▸ About this task:
Output begins at the line with "Ahmad AL HARTHY | FL_KPH: 171.1 -> 170.1" and ends at the last line of the records below. Copy each line in that span exactly, and leave out pictures.
═════ Extracted entries
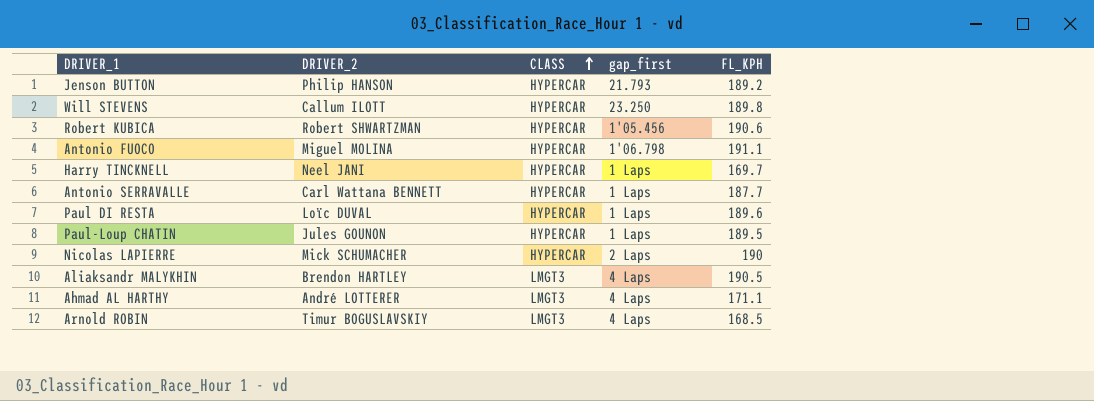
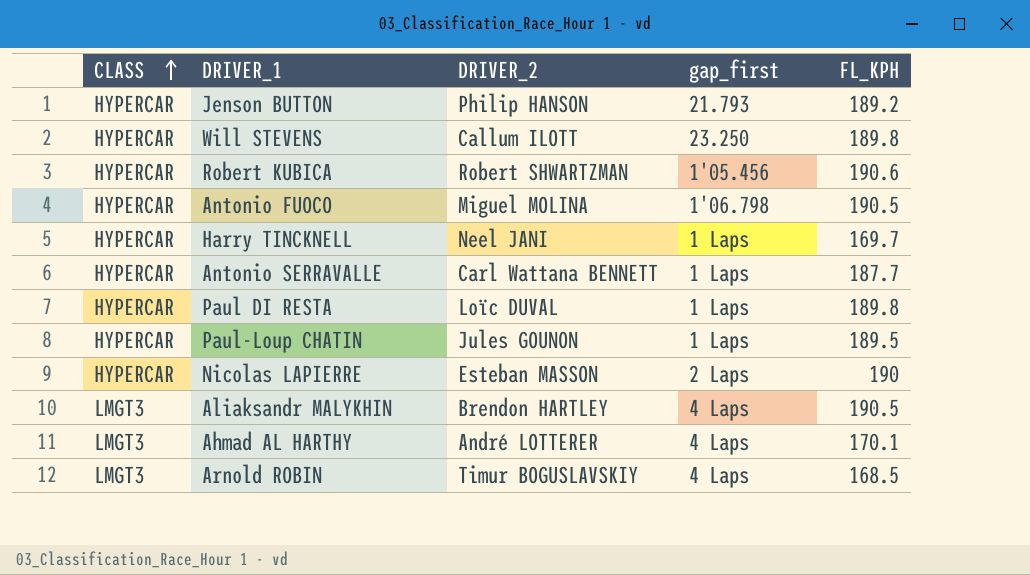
column CLASS | position: 3 -> 1
Antonio FUOCO | FL_KPH: 191.1 -> 190.5
Paul DI RESTA | FL_KPH: 189.6 -> 189.8
Nicolas LAPIERRE | DRIVER_2: Mick SCHUMACHER -> Esteban MASSON
Ahmad AL HARTHY | FL_KPH: 171.1 -> 170.1

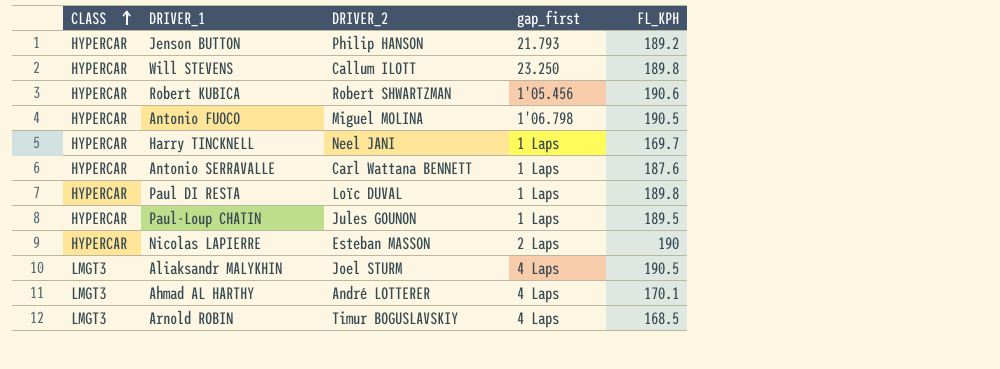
Antonio SERRAVALLE | FL_KPH: 187.7 -> 187.6
Aliaksandr MALYKHIN | DRIVER_2: Brendon HARTLEY -> Joel STURM

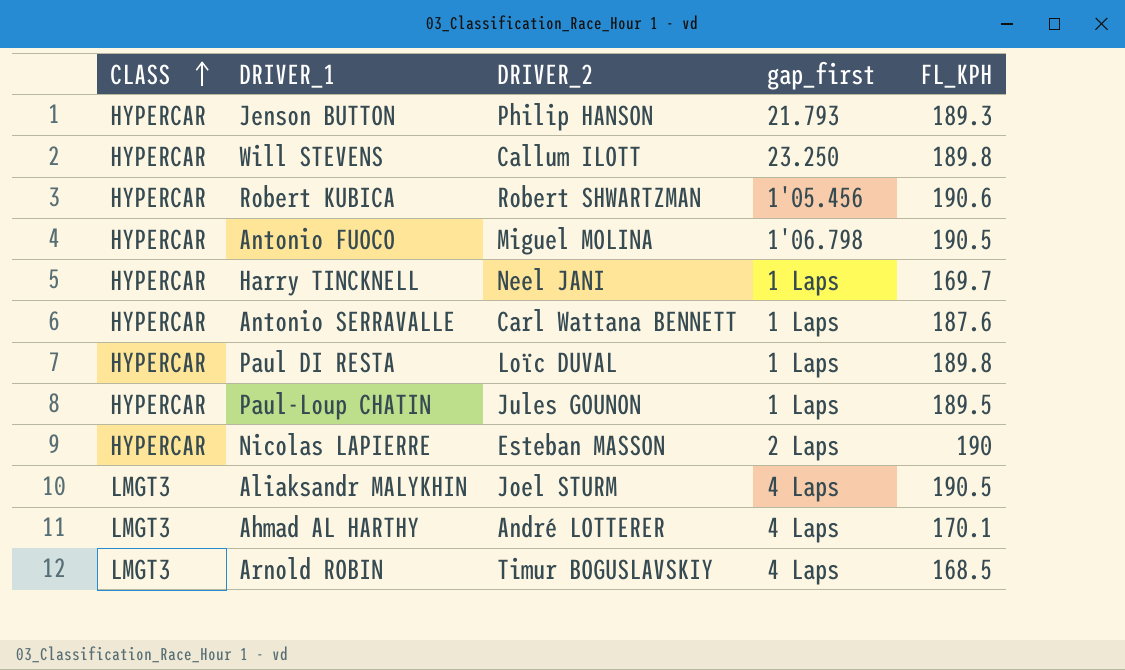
Jenson BUTTON | FL_KPH: 189.2 -> 189.3

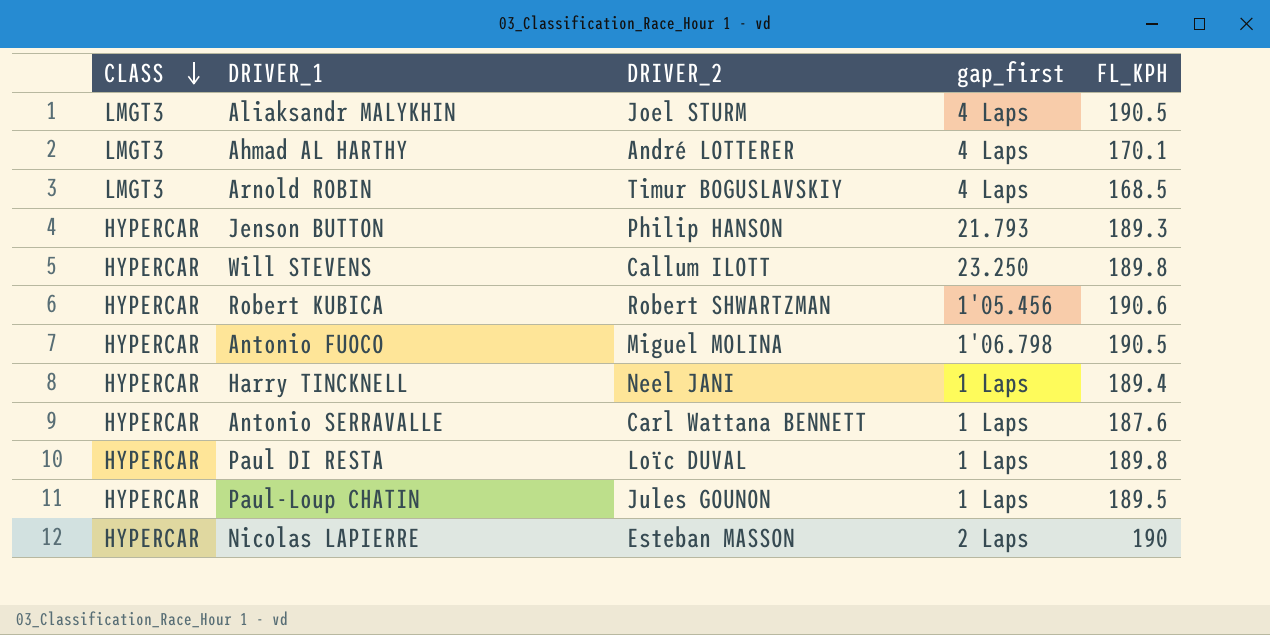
row order: CLASS ascending -> CLASS descending
Harry TINCKNELL | FL_KPH: 169.7 -> 189.4

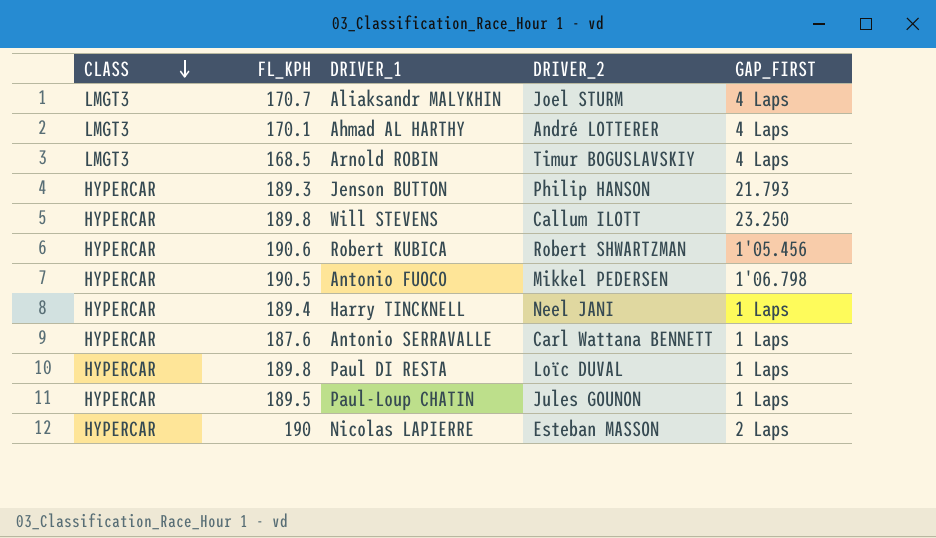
column FL_KPH | position: 5 -> 2
column name: gap_first -> GAP_FIRST
Aliaksandr MALYKHIN | FL_KPH: 190.5 -> 170.7
Antonio FUOCO | DRIVER_2: Miguel MOLINA -> Mikkel PEDERSEN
══════════
▸ Exercise output:
Ahmad AL HARTHY | FL_KPH: 171.1 -> 170.1

Antonio SERRAVALLE | FL_KPH: 187.7 -> 187.6
Aliaksandr MALYKHIN | DRIVER_2: Brendon HARTLEY -> Joel STURM

Jenson BUTTON | FL_KPH: 189.2 -> 189.3

row order: CLASS ascending -> CLASS descending
Harry TINCKNELL | FL_KPH: 169.7 -> 189.4

column FL_KPH | position: 5 -> 2
column name: gap_first -> GAP_FIRST
Aliaksandr MALYKHIN | FL_KPH: 190.5 -> 170.7
Antonio FUOCO | DRIVER_2: Miguel MOLINA -> Mikkel PEDERSEN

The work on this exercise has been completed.